Deux entreprises, un indice, 30 221 bitcoins
SpaceX fait son entrée officielle dans le Nasdaq-100 ce mardi, quelques semaines seulement après son IPO du 12 juin 2026, qui a levé 75 milliards de dollars, la plus grande introduction en bourse jamais réalisée. L'ajout à l'indice en un temps record s'est fait sous des règles révisées, comme le détaille CoinDesk. Tesla y figure déjà. Elon Musk devient ainsi le premier dirigeant à contrôler deux entreprises simultanément présentes dans cet indice de référence.
Cette configuration est inédite à plus d'un titre. D'un côté, une société dont l'introduction en bourse a battu tous les records historiques de levée de fonds, intégrée à l'un des indices les plus suivis au monde en un laps de temps exceptionnel. De l'autre, une entreprise automobile et énergétique déjà bien installée dans le même indice depuis plusieurs années. Le fait qu'un seul dirigeant tienne les rênes des deux entités simultanément n'a pas de précédent dans l'histoire du Nasdaq-100.
Côté trésorerie, la combinaison est inédite à cette échelle. SpaceX détient 18 712 BTC, révélés dans son dossier d'introduction en bourse, ce qui en fait le 8e plus grand détenteur corporate de bitcoin au monde. Tesla affiche de son côté 11 509 BTC dans ses comptes. Total cumulé : 30 221 bitcoins, une exposition crypto rare pour deux entreprises technologiques de cette taille au sein d'un même indice. Ces chiffres ne sont pas anecdotiques : ils font de l'ensemble formé par ces deux sociétés une concentration de bitcoin en trésorerie corporate sans équivalent dans un indice boursier grand public. Chaque bitcoin détenu par SpaceX a été rendu public dans le cadre réglementaire de son dossier d'IPO, ce qui confère à ces données une traçabilité directe et vérifiable.

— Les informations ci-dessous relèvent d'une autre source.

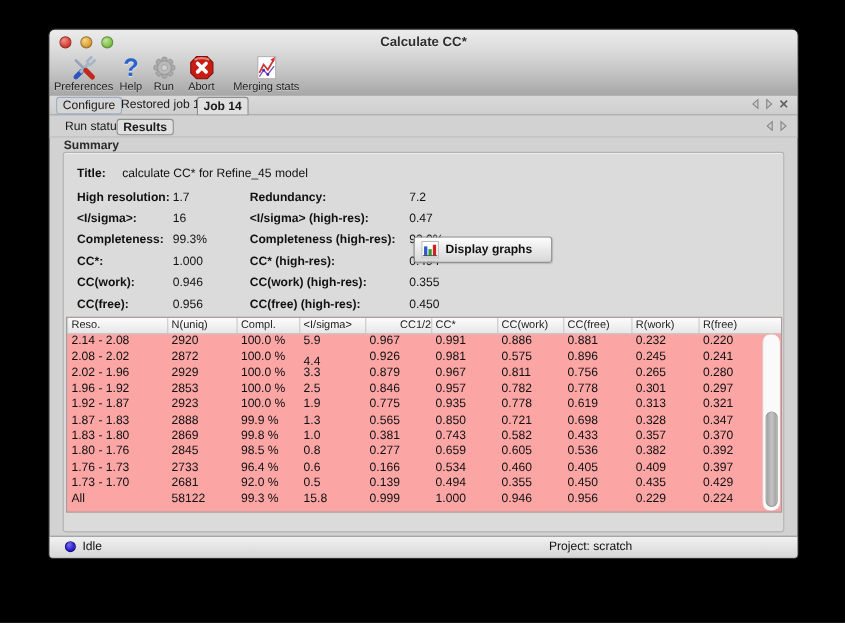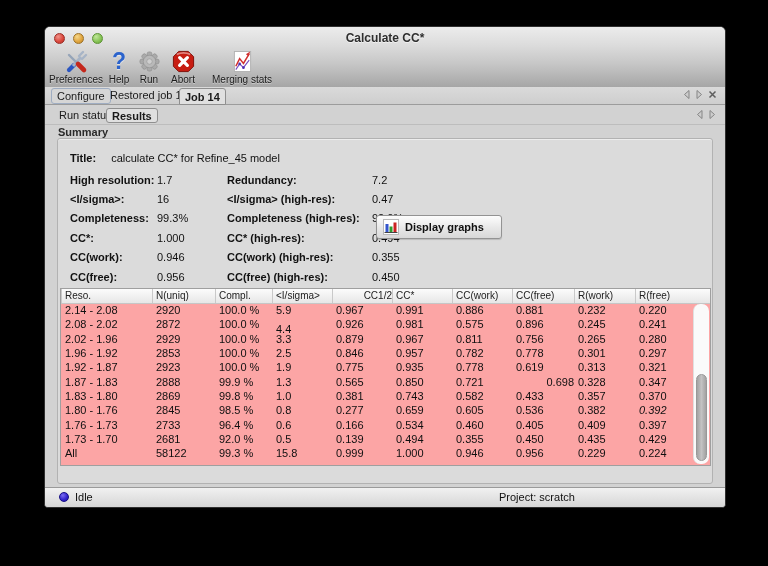"0.698" div.td { text-align: right -> none }
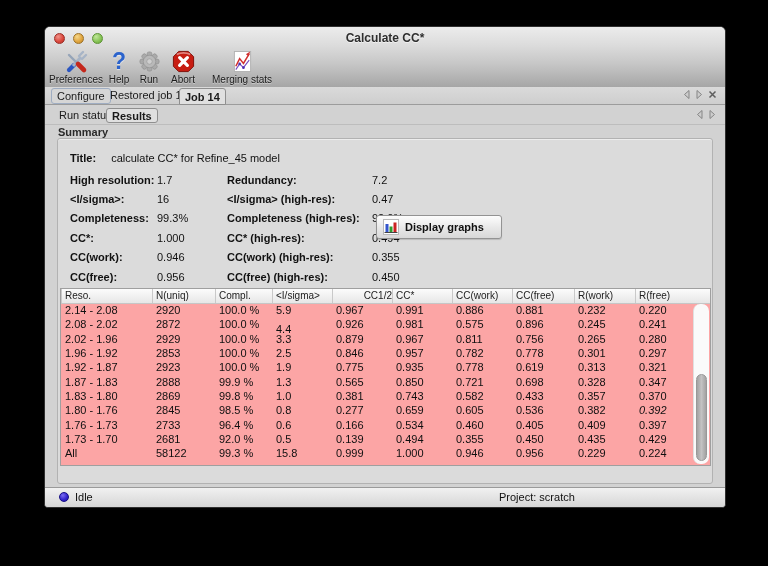"0.392" div.td { font-style: italic -> none }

La mécanique des fonds passifs, nouveau vecteur d'exposition crypto
L'entrée de SpaceX dans le Nasdaq-100 déclenche un mécanisme automatique. Les fonds indiciels et ETF qui répliquent l'indice, dont le QQQ, doivent acheter des parts de SpaceX pour rester conformes à leur mandat. Ces achats forcés sont proportionnels au poids de la société dans l'indice. Résultat : une fraction de la demande passive de millions d'épargnants américains se retrouve désormais adossée, indirectement, aux bilans bitcoin de ces deux sociétés.

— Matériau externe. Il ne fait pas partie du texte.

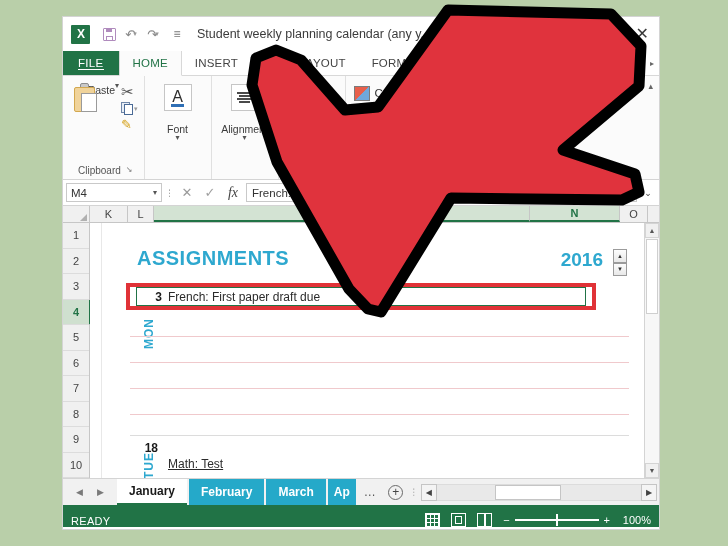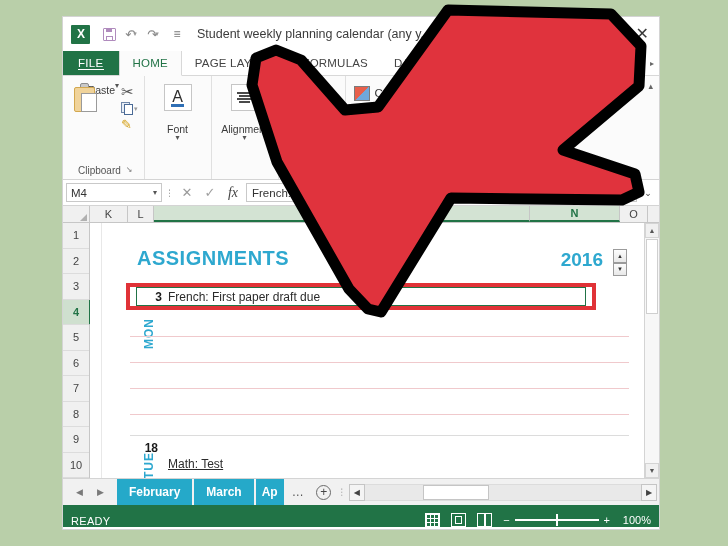"INSERT" div.tab { html: none -> <div>INSERT</div> }
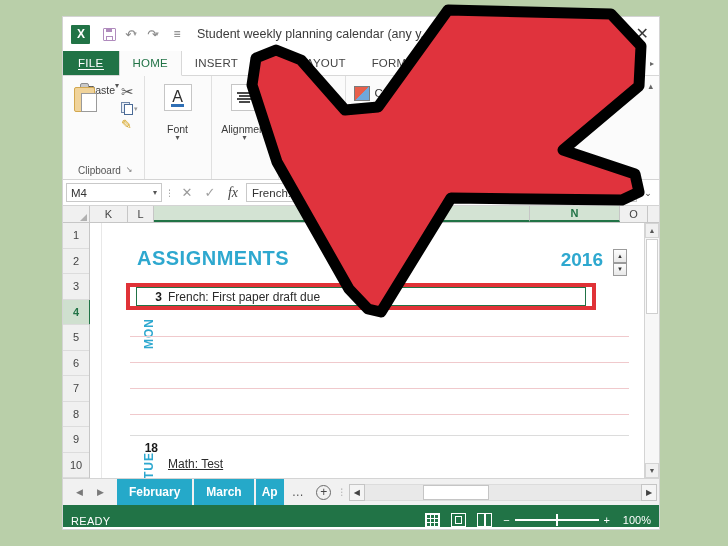"January" div.sheet-tab { html: none -> <div>January</div> }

Ce n'est pas une exposition directe au bitcoin, mais c'est une exposition réelle. Un investisseur qui détient un ETF Nasdaq-100 sans jamais avoir acheté un seul satoshi porte mécaniquement une part infime des 30 221 BTC d'Elon Musk. Ce canal est discret parce qu'il ne figure dans aucune documentation explicite remise à l'épargnant : rien dans le prospectus d'un ETF répliquant le Nasdaq-100 ne mentionne le bitcoin. Pourtant, la réalité comptable des sociétés composant l'indice suffit à créer ce lien structurel entre épargne passive et actif crypto.
C'est précisément ce type de canal, discret et structurel, qui ancre la crypto dans les portefeuilles les plus larges du marché américain, bien au-delà des seuls investisseurs qui choisissent délibérément d'y aller. La décision de SpaceX de constituer une trésorerie en bitcoin avant même son introduction en bourse et de la rendre publique dans son dossier d'IPO, a donc des conséquences qui dépassent largement le cercle des acheteurs directs de l'actif. Chaque rééquilibrage périodique des fonds indiciels qui suivent le Nasdaq-100 amplifie mécaniquement cette dynamique, sans que les détenteurs de parts aient eu à formuler la moindre opinion sur le bitcoin.
Les marchés de prédiction reflètent d'ailleurs la certitude de cet événement : la cote associée à la question de l'intégration officielle de SpaceX au Nasdaq-100 en 2026 atteignait 99% au moment de la publication de cette information. En revanche, une éventuelle inclusion au S&P 500 cette même année reste jugée très improbable, avec une cote de seulement 4%.